Recensione: A River’s Gaze
- L'esordiente rumena Andreea Cristina Borțun osserva i precari equilibri nel nucleo domestico di una madre e del suo figlio adolescente, in una vasta valle vicino al Danubio

A chi fosse mancato il miserabilismo psichedelico dell’Est di Kornél Mundruczó – ora che lavora soprattutto in Occidente – quello rintracciabile nei suoi lavori precedenti come Tender Son - The Frankenstein Project (2010) e soprattutto Delta (2008), esso torna prepotentemente in A River’s Gaze, il dramma lento e frammentario di Andreea Cristina Borțun, presentato al Kino Pavasaris Film Festival, nella competizione SMART7. Il film racconta di una madre single che cerca di guidare il figlio adolescente nella vita, benché sembri aver perso di vista la propria. L’ambientazione desolata, che richiama Delta, si dipana tra povere comunità rom nella regione danubiana – un paesaggio intriso di solitudine e abbandono – e, richiamando Tender Son, seppur più liberamente, affronta l’assenza del padre e i legami spezzati all’interno di un rapporto genitore-figlio teso. L’azione procede lenta e faticosa, mentre uno strato di polvere dovuto all'incuria si aggrappa ai sensi dello spettatore.
La vita di Lavinia (Mihaela Subtirica) è un caos che lei continua a cercare di rimettere insieme, mentre sogna una bella casa per sé e per il figlio tredicenne, Dani (Stefan Costea), dato che vivono nell’abitazione del nonno, mezza diroccata e simile a una baracca. Cacciata dal padre di Dani e, più recentemente, dal suo amante rom, Marian, “lo zingaro” (Vasile Pavel-Digudai, già visto in ruoli simili in altri film rumeni come Soldiers. Story from Ferentari e Immaculate), che l'ha scaricata per non picchiarla a morte, lei chiede lavoro e fatica ad arrivare a fine mese, oscillando tra l'incapacità di ritagliarsi un'indipendenza e il suo fallimento nell'essere una moglie docile che condivide una casa con un uomo. Nel frattempo, Dani desidera una figura paterna protettiva che il padre biologico, saturo di birra, non riesce a incarnare: Marian richiede più di quel rispetto, ma la sua abitudine di litigare alla fine gli si ritorce contro. La vita randagia di Dani e di sua madre si stende interminabile davanti a loro come le pianure piatte lungo il Danubio, senza alcuna prospettiva di miglioramento – persino aggiungere un secondo piano alla loro casa fatiscente è una chimera – e la loro esistenza stagnante, come la trama del film, resta esattamente dov’era un’ora e mezza prima.

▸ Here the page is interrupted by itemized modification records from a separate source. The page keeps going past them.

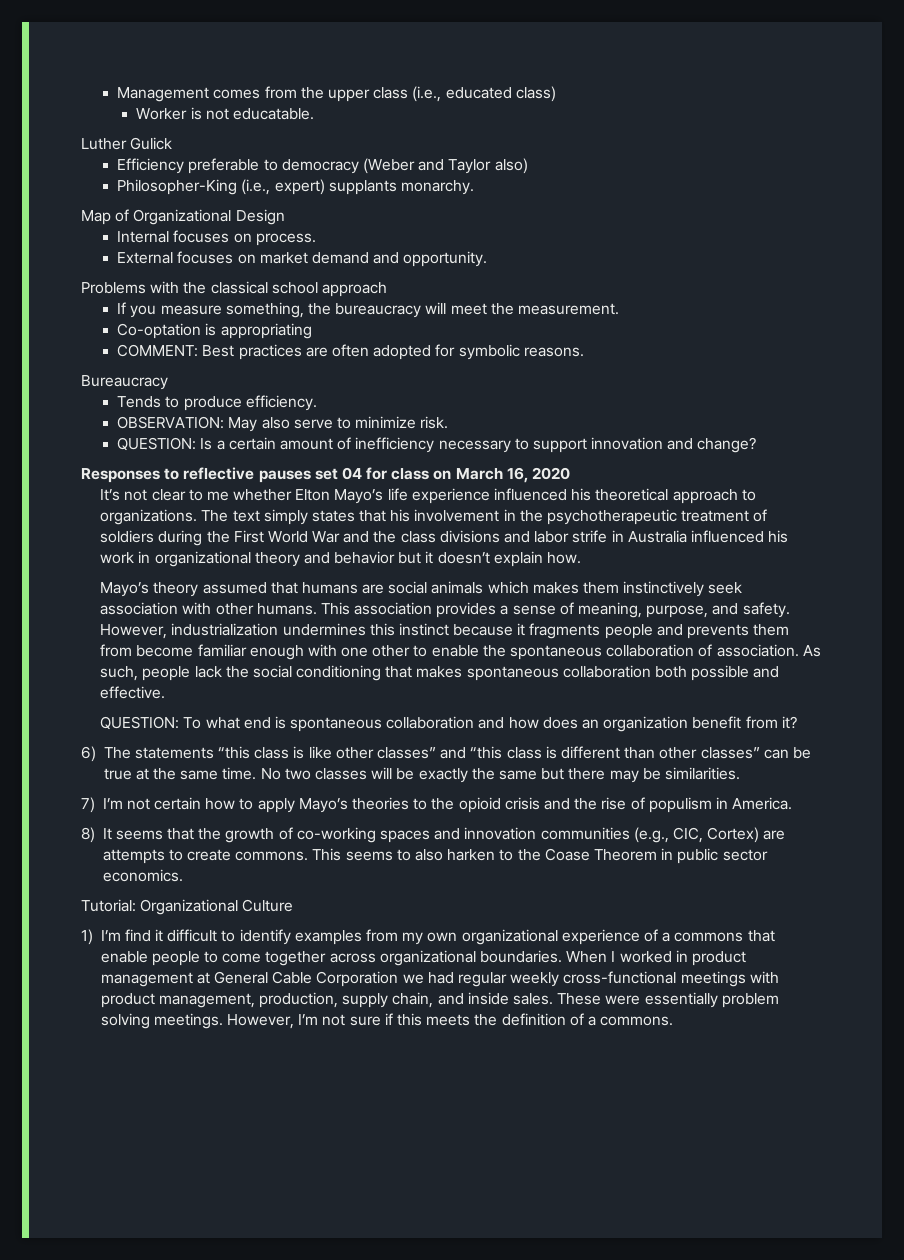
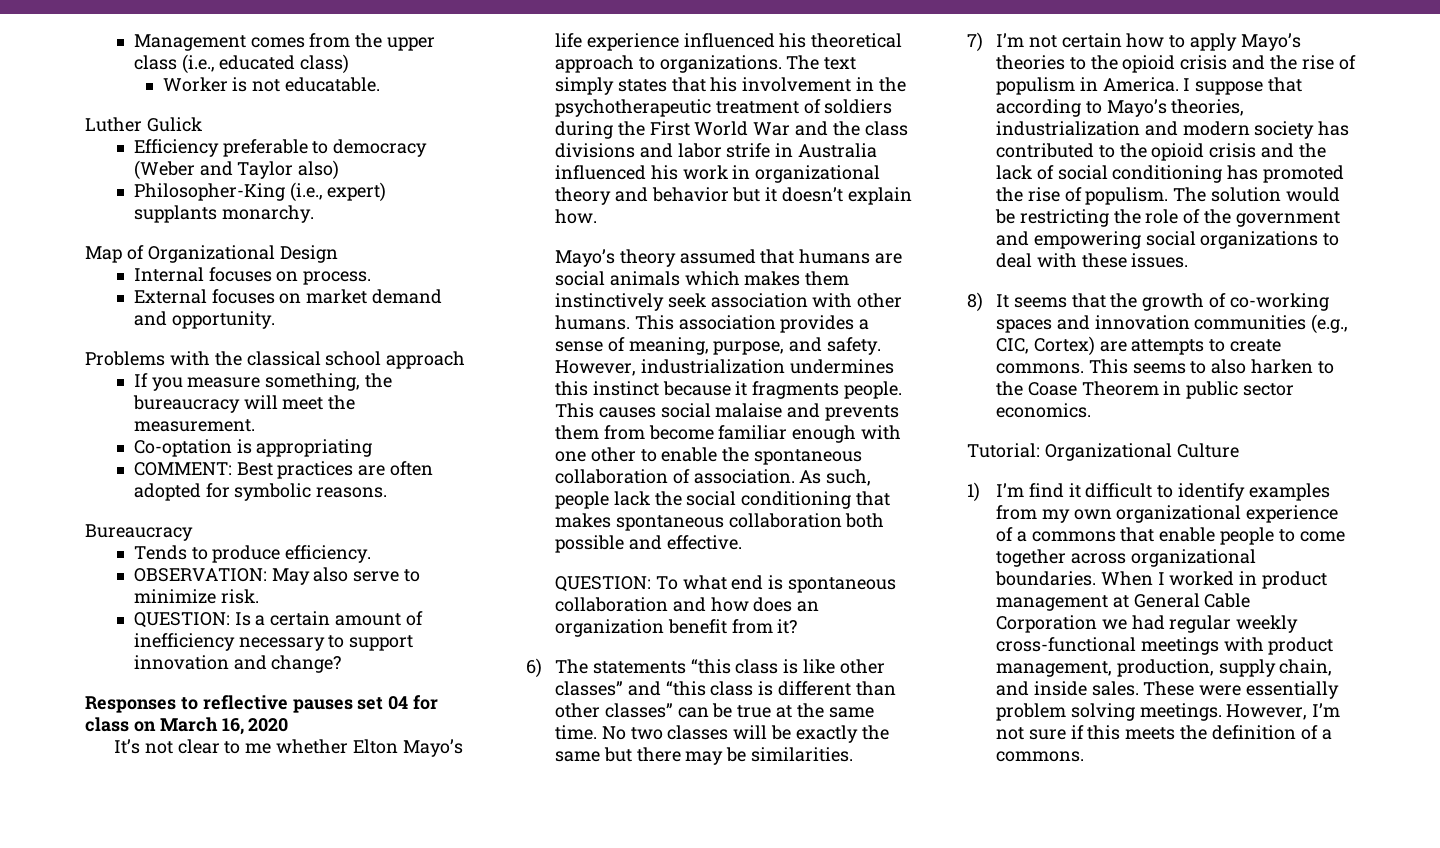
- However, industrialization undermines this instinct because it fragments people and prevents them from become familiar enough with one other to enable the spontaneous collaboration of association.
+ However, industrialization undermines this instinct because it fragments people. This causes social malaise and prevents them from become familiar enough with one other to enable the spontaneous collaboration of association.
+ I suppose that according to Mayo’s theories, industrialization and modern society has contributed to the opioid crisis and the lack of social conditioning has promoted the rise of populism. The solution would be restricting the role of the government and empowering social organizations to deal with these issues.

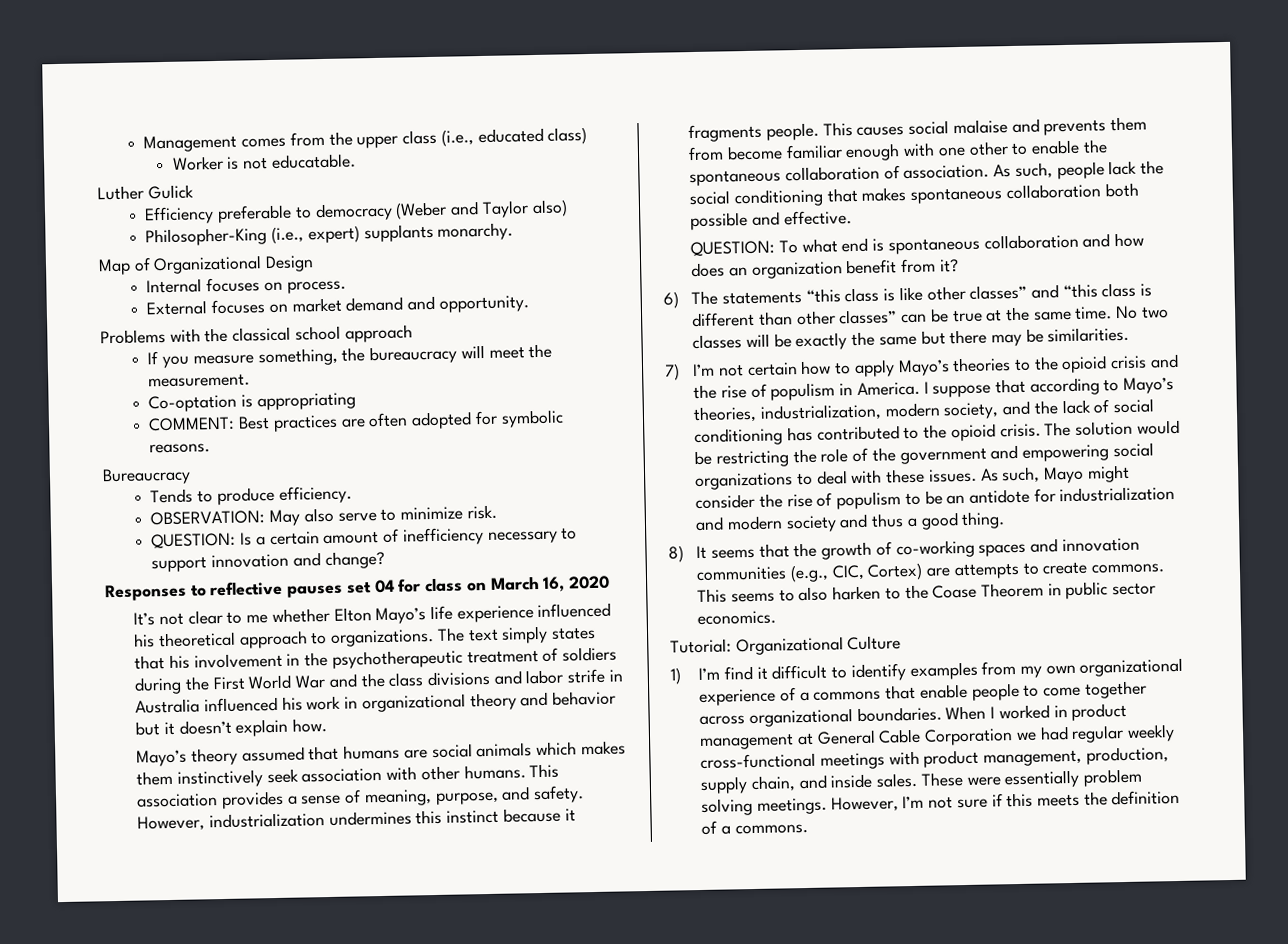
- I suppose that according to Mayo’s theories, industrialization and modern society has contributed to the opioid crisis and the lack of social conditioning has promoted the rise of populism.
+ I suppose that according to Mayo’s theories, industrialization, modern society, and the lack of social conditioning has contributed to the opioid crisis.
+ As such, Mayo might consider the rise of populism to be an antidote for industrialization and modern society and thus a good thing.

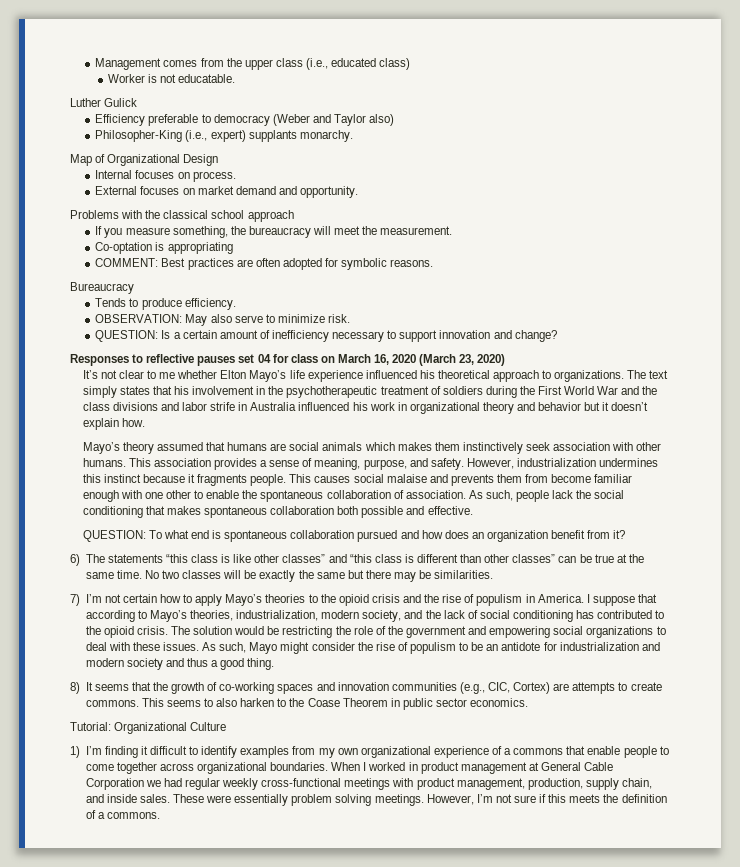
- Responses to reflective pauses set 04 for class on March 16, 2020
+ Responses to reflective pauses set 04 for class on March 16, 2020 (March 23, 2020)
- QUESTION: To what end is spontaneous collaboration and how does an organization benefit from it?
+ QUESTION: To what end is spontaneous collaboration pursued and how does an organization benefit from it?
- 1) I’m find it difficult to identify examples from my own organizational experience of a commons that enable people to come together across organizational boundaries.
+ 1) I’m finding it difficult to identify examples from my own organizational experience of a commons that enable people to come together across organizational boundaries.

Artista, docente universitaria e ricercatrice con una propensione per l’etnografia, Andreea Cristina Borțun probabilmente conosce molto delle comunità impoverite lungo il Danubio rumeno, ma difficilmente può identificarsi, dal suo tavolo di ricerca, con il loro destino e il loro modo di vivere. Questo potrebbe spiegare lo sguardo distaccato, il ritmo uniforme e i toni prevalentemente scuri, che in definitiva trasmettono un senso di indifferenza onnicomprensivo. Anche l’attrice professionista Mihaela Subtirica appare piuttosto smarrita nel compito di incarnare una donna emarginata e priva di mezzi, con un registro emotivo che resta poco chiaro perfino a chi ha creato il suo personaggio; così, la sua strategia recitativa è perlopiù fissare nel vuoto nelle scene in cui non urla disperata.
Ciononostante, A River’s Gaze è solo la prima parte di una trilogia “sull’amore in campagna”, osservata da una prospettiva urbana sicura. Si spera che, nei suoi prossimi lavori, la regista abbia il coraggio di affidarsi all’istinto di attori non professionisti per dare vita a personaggi altrimenti concepiti in modo sterile, che faticano a suscitare empatia.
A River’s Gaze è prodotto dalla rumena Atelier de Film in coproduzione con Avanpost, la francese Films de Force Majeure e la slovena Perfo Production.